> **Aim of the exercise**:
Within the listing below, locate all lines containing the word "none". Copy each one.
"""
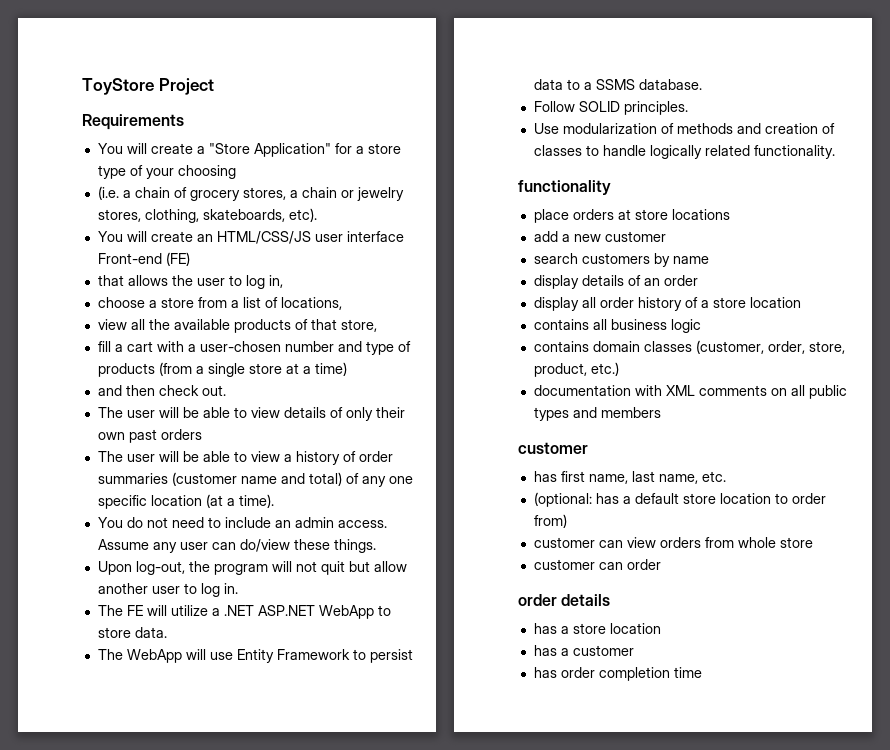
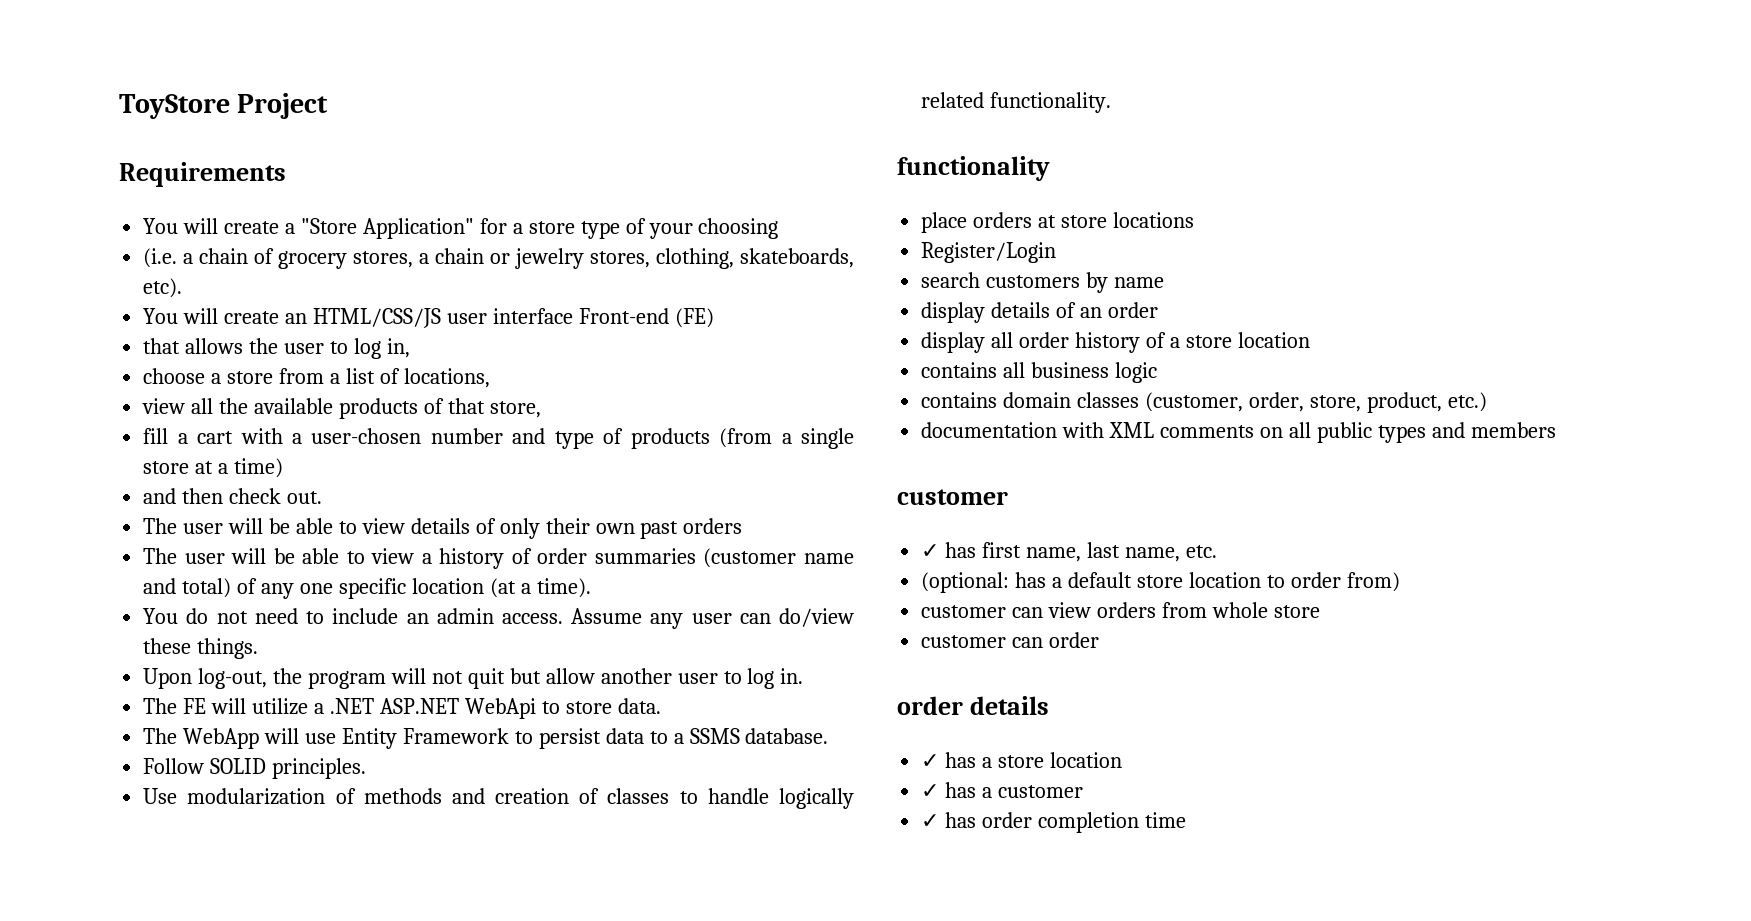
[318,605,374,619] WebApp -> [464,698,536,719] WebApi
[533,231,666,242] add a new customer -> [921,242,1057,263] Register/Login
(588, 448) none -> [921,544,940,558] ✓
(611, 600) none -> [921,754,940,768] ✓
(661, 628) none -> [921,784,940,798] ✓
(634, 650) none -> [921,814,940,828] ✓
"""
> **Response for this exercise**:
(588, 448) none -> [921,544,940,558] ✓
(611, 600) none -> [921,754,940,768] ✓
(661, 628) none -> [921,784,940,798] ✓
(634, 650) none -> [921,814,940,828] ✓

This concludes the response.